### Prompt
Give the entries again, word for word.

------------------------------------------------------------

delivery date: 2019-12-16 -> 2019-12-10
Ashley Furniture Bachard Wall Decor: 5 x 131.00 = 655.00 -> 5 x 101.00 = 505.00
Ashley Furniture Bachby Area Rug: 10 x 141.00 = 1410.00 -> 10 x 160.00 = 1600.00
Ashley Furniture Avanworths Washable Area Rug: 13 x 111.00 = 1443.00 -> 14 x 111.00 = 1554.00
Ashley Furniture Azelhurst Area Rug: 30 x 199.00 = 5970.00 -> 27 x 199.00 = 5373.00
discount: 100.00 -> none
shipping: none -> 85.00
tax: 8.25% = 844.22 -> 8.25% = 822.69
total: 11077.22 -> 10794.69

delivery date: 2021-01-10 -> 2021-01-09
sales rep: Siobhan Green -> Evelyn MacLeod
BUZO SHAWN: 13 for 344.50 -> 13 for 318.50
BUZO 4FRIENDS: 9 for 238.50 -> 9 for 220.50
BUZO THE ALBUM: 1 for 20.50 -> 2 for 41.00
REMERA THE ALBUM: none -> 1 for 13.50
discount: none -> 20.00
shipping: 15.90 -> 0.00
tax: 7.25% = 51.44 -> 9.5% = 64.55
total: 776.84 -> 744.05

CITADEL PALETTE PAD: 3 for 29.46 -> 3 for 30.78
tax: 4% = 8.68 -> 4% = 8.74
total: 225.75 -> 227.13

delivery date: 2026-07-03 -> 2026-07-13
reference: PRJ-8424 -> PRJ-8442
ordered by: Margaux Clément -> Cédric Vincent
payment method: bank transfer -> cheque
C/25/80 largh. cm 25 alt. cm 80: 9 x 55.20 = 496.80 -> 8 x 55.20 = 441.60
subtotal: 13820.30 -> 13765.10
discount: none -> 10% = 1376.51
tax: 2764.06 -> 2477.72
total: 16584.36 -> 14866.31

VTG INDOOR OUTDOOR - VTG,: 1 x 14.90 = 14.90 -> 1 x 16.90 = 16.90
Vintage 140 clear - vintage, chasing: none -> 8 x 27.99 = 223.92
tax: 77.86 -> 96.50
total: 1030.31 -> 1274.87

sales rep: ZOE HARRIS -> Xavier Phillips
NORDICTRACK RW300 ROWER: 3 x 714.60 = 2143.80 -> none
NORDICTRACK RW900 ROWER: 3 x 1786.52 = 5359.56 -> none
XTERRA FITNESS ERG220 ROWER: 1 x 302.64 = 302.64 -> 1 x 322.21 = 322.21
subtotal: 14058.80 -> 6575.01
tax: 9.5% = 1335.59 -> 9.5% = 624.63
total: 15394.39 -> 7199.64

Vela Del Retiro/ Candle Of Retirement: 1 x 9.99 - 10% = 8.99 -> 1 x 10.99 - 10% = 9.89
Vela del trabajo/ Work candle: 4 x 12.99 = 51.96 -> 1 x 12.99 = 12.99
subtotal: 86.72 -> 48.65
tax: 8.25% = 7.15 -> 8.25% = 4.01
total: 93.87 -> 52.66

------------------------------------------------------------

### Exercise solution
delivery date: 2019-12-16 -> 2019-12-10
Ashley Furniture Bachard Wall Decor: 5 x 131.00 = 655.00 -> 5 x 101.00 = 505.00
Ashley Furniture Bachby Area Rug: 10 x 141.00 = 1410.00 -> 10 x 160.00 = 1600.00
Ashley Furniture Avanworths Washable Area Rug: 13 x 111.00 = 1443.00 -> 14 x 111.00 = 1554.00
Ashley Furniture Azelhurst Area Rug: 30 x 199.00 = 5970.00 -> 27 x 199.00 = 5373.00
discount: 100.00 -> none
shipping: none -> 85.00
tax: 8.25% = 844.22 -> 8.25% = 822.69
total: 11077.22 -> 10794.69

delivery date: 2021-01-10 -> 2021-01-09
sales rep: Siobhan Green -> Evelyn MacLeod
BUZO SHAWN: 13 for 344.50 -> 13 for 318.50
BUZO 4FRIENDS: 9 for 238.50 -> 9 for 220.50
BUZO THE ALBUM: 1 for 20.50 -> 2 for 41.00
REMERA THE ALBUM: none -> 1 for 13.50
discount: none -> 20.00
shipping: 15.90 -> 0.00
tax: 7.25% = 51.44 -> 9.5% = 64.55
total: 776.84 -> 744.05

CITADEL PALETTE PAD: 3 for 29.46 -> 3 for 30.78
tax: 4% = 8.68 -> 4% = 8.74
total: 225.75 -> 227.13

delivery date: 2026-07-03 -> 2026-07-13
reference: PRJ-8424 -> PRJ-8442
ordered by: Margaux Clément -> Cédric Vincent
payment method: bank transfer -> cheque
C/25/80 largh. cm 25 alt. cm 80: 9 x 55.20 = 496.80 -> 8 x 55.20 = 441.60
subtotal: 13820.30 -> 13765.10
discount: none -> 10% = 1376.51
tax: 2764.06 -> 2477.72
total: 16584.36 -> 14866.31

VTG INDOOR OUTDOOR - VTG,: 1 x 14.90 = 14.90 -> 1 x 16.90 = 16.90
Vintage 140 clear - vintage, chasing: none -> 8 x 27.99 = 223.92
tax: 77.86 -> 96.50
total: 1030.31 -> 1274.87

sales rep: ZOE HARRIS -> Xavier Phillips
NORDICTRACK RW300 ROWER: 3 x 714.60 = 2143.80 -> none
NORDICTRACK RW900 ROWER: 3 x 1786.52 = 5359.56 -> none
XTERRA FITNESS ERG220 ROWER: 1 x 302.64 = 302.64 -> 1 x 322.21 = 322.21
subtotal: 14058.80 -> 6575.01
tax: 9.5% = 1335.59 -> 9.5% = 624.63
total: 15394.39 -> 7199.64

Vela Del Retiro/ Candle Of Retirement: 1 x 9.99 - 10% = 8.99 -> 1 x 10.99 - 10% = 9.89
Vela del trabajo/ Work candle: 4 x 12.99 = 51.96 -> 1 x 12.99 = 12.99
subtotal: 86.72 -> 48.65
tax: 8.25% = 7.15 -> 8.25% = 4.01
total: 93.87 -> 52.66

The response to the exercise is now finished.